Karyopharm argued that selinexor — a first-in-class, selective inhibitor of nuclear export that blocks the XPO1 protein, which is overexpressed on multiple myeloma cells — works synergistically with dexamethasone by increasing expression of the glucocorticoid receptor and its transitional activity, which increases the effect of the investigational drug, and that preclinical studies confirmed this synergy.

The FDA pointed to response rates with high-dose dexamethasone alone ranging from 10% to 27%, but one STORM investigator noted that these higher rates were not achieved in the modern era of novel agents in multiple myeloma, and that more recent data from 2013 put the efficacy for single-agent dexamethasone at 4%, as assessed by an independent review committee. The investigators in that study reported a 10% ORR.

At the meeting, Karyopharm presented updated median overall survival from STORM part 2 (8.6 months), and compared this with an expected survival of 3.5 to 5.6 months. But FDA staff pointed out that patients with an expected survival of less than 4 months had been excluded from the trial.

Karyopharm said there are precedents for accelerated approval in myeloma based on phase II studies, pointing to several agents that were approved after showing similar ORRs: carfilzomib in 2012 (22.9%), pomalidomide in 2013 (29.2%), and daratumumab in 2015 (29.2%).

But FDA staff noted that, in those studies, deaths from treatment-emergent adverse events (AEs) occurred in 4%, 5%, and 2%, respectively. With selinexor, 10% of patient deaths were due to treatment-emergent AEs. In all, almost 30% of patients in STORM part 2 discontinued treatment due to toxicity and nearly 90% required a dose reduction.

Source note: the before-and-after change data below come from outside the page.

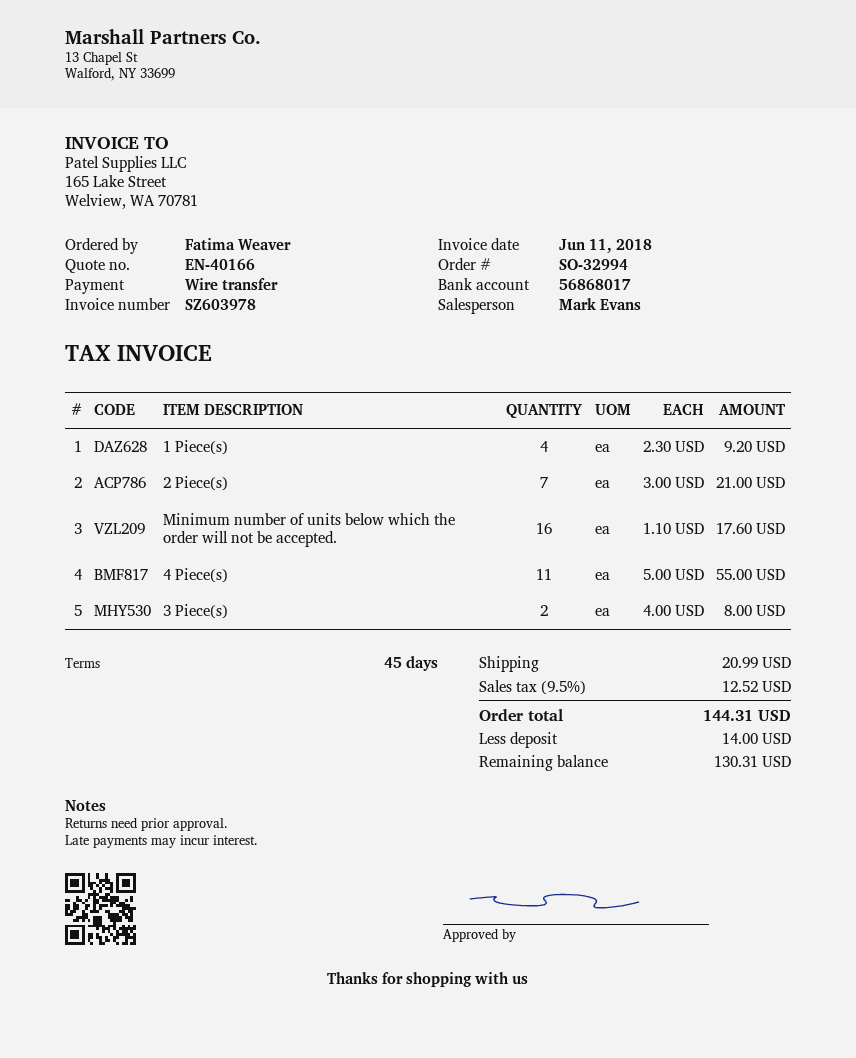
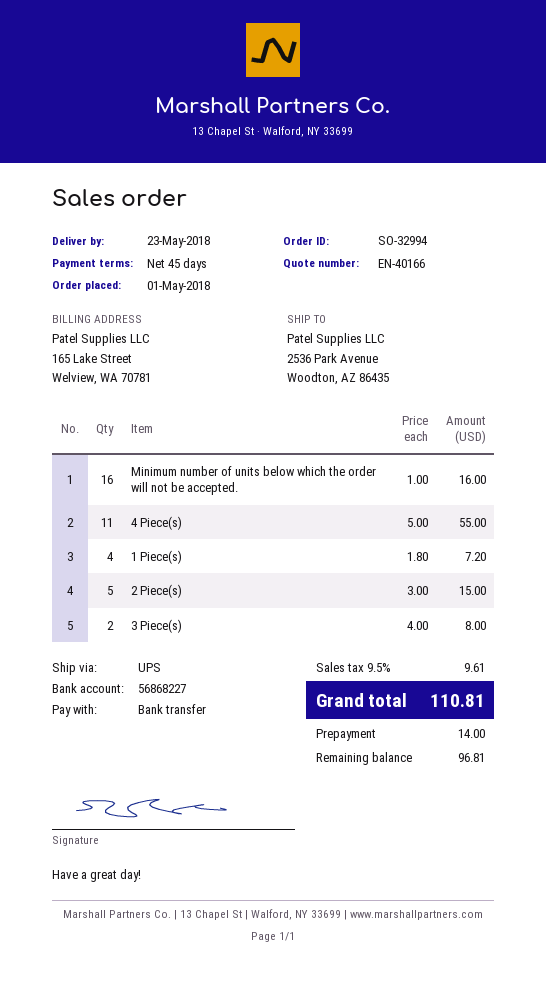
bank account: 56868017 -> 56868227
1 Piece(s): 4 x 2.30 = 9.20 -> 4 x 1.80 = 7.20
2 Piece(s): 7 x 3.00 = 21.00 -> 5 x 3.00 = 15.00
Minimum number of units below which the order will not be accepted.: 16 x 1.10 = 17.60 -> 16 x 1.00 = 16.00
shipping: 20.99 -> none
tax: 9.5% = 12.52 -> 9.5% = 9.61
total: 144.31 -> 110.81
balance: 130.31 -> 96.81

At least one grade 3/4 AE occurred in 95.1% of patients, the most common of which were thrombocytopenia (58.5%), anemia (42.3%), neutropenia (22.0%), hyponatremia (20.3%), and fatigue (19.5%). And over 60% experienced at least one serious AE, with pneumonia (11.4%), sepsis (8.9%), and mental status changes (4.1%) being the most common.

Although the FDA is not required to follow its advisory committees’ recommendations, it typically does.